To my surprise it all works! I've not finished putting holes in the enclosure yet but the receiver and display work very well. I have populated the channel table in the Arduino with some information about the satellite that is on a given channel so that one can see more than just "4" or "9". The Smeter is also displayed as a bar graph on the lower left of the display when receiving a satellite.

The whole project undergoing testing

Looking for satellites

The next step is to connect it up to a spare PC so that I can display the actual pictures the receiver gets. I'll make these available on my website too.

Wednesday, 23 July 2014

A new clock for the shack

Segal's Law states :

"A man with a clock knows what time it is. A man with 2 clocks is never sure."

It speaks to having too much information when making a decision.

I have that problem. I have a thing for building electronic clocks. Nixie's, LED, LCD, Binary, VFD. I have them all. I have never built one of my own design however. They have always been found on the Internet and built from a diagram or around a PIC etc.

This clock is different. I can honestly say that I designed it from scratch. I wanted an NTP based clock so that it would always be correct without me having to set it every time the power went out. I also wanted to learn how to use an Arduino. This clock was born out of a combination of those two needs.

In addition to displaying the current UTC time the clock also displays the current cycle of the HF Beacon Project.

I love this picture ....

I'm a member of UACNJ, an astronomy club in Hope, NJ. We are open to the public every Saturday night from April until the end of October. It was one such night last year when I took the below picture. I was standing with my back to the 'scope when I heard a child screaming. I turned around and saw this Praying Mantis on the finderscope. He was very obliging and waited for me to find my cell phone so that I could take his picture.

Who put the cat in the wash?

Our other cat Snowball, likes to hang out in odd places. I went to load up the washing machine the other day only to discover he was already in there. I wonder if I need to put him on a "whites wash"?

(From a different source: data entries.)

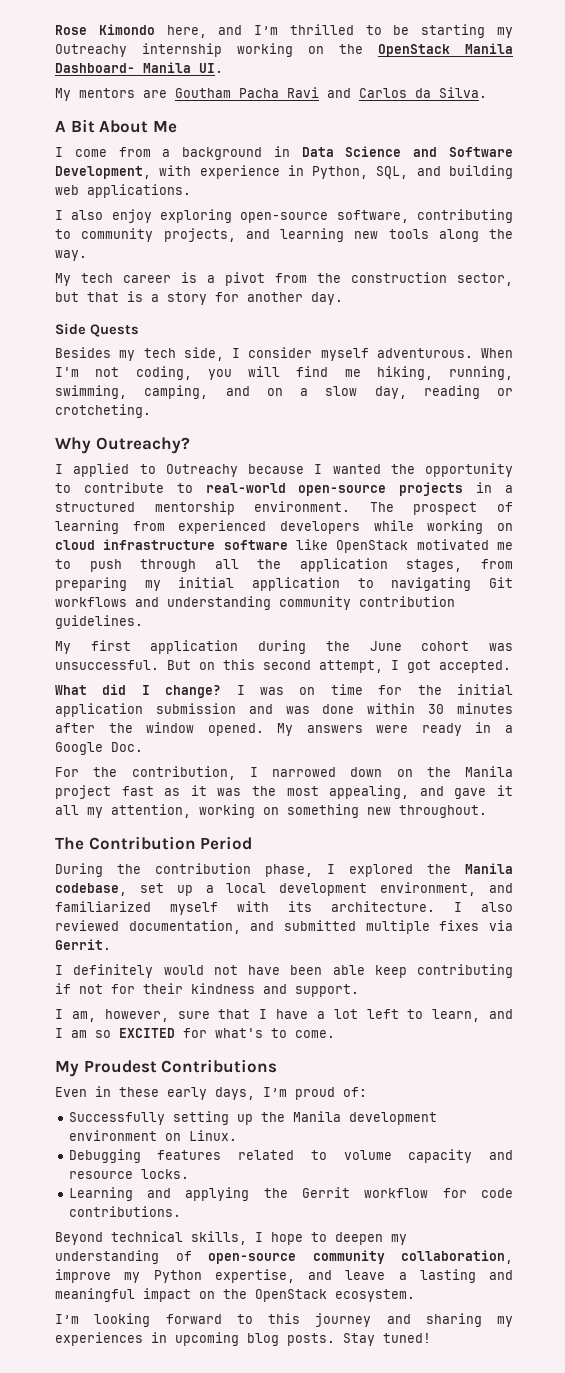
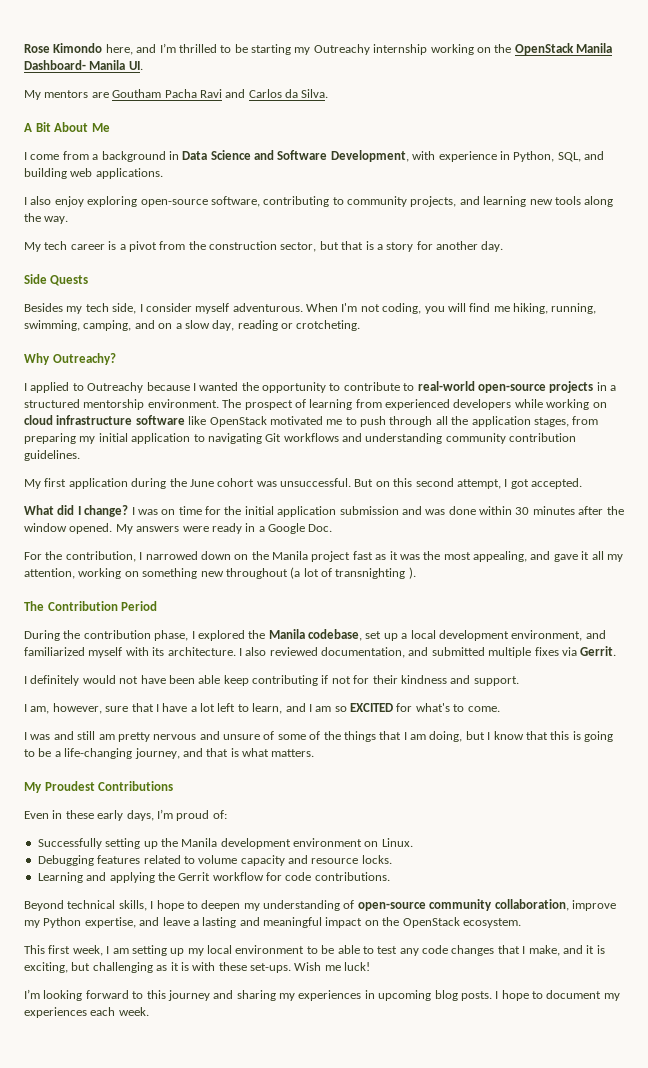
- For the contribution, I narrowed down on the Manila project fast as it was the most appealing, and gave it all my attention, working on something new throughout.
+ For the contribution, I narrowed down on the Manila project fast as it was the most appealing, and gave it all my attention, working on something new throughout (a lot of transnighting ).
+ I was and still am pretty nervous and unsure of some of the things that I am doing, but I know that this is going to be a life-changing journey, and that is what matters.
+ This first week, I am setting up my local environment to be able to test any code changes that I make, and it is exciting, but challenging as it is with these set-ups. Wish me luck!
- Stay tuned!
+ I hope to document my experiences each week.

Snowball sleeping in the washing machine.
Update 09/10/2014

It is with regret that I report the passing of Snowball. Unfortunately Snowball perished in the washing machine he loved so much. A load of laundry was done and he was not noticed in the machine. His remains were discovered by my daughter some hours later.  Snowball now rests in the garden where he can dream of chasing chipmonks all day.

Cats in my pants

We have 2 cats. They belong to my wife and daughter. But yet some how they always want to be with me. They follow me everywhere. Including the bathroom. Can't a bloke take a crap in peace?

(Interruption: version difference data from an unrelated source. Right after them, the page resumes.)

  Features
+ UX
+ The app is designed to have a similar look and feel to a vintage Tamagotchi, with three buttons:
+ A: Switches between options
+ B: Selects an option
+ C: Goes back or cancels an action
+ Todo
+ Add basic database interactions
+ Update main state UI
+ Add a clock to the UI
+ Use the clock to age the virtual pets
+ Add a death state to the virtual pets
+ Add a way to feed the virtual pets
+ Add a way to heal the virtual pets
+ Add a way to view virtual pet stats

Boots curls up in my underwear whilst I'm taking a crap.

Weather station back online

After an almost 4 year hiatus my Davis Vantage Vue weather station is back online. Point your browser to for a closer look.

The very first blog posting ever. Well, for me anyways.

Hello folks!

Many of you have noted that there has not been much activity in my web space of late but yet there are all sorts of activities going on in my shack. Truth is I cannot be bothered with all the faffing about that used to be writing web pages. All that code and links etc just get tiresome in the end.

So, I'm going to have a go at this thing. Don't expect daily updates or anything. This will simply be a place to do a brain dump. It'll make sense or it won't.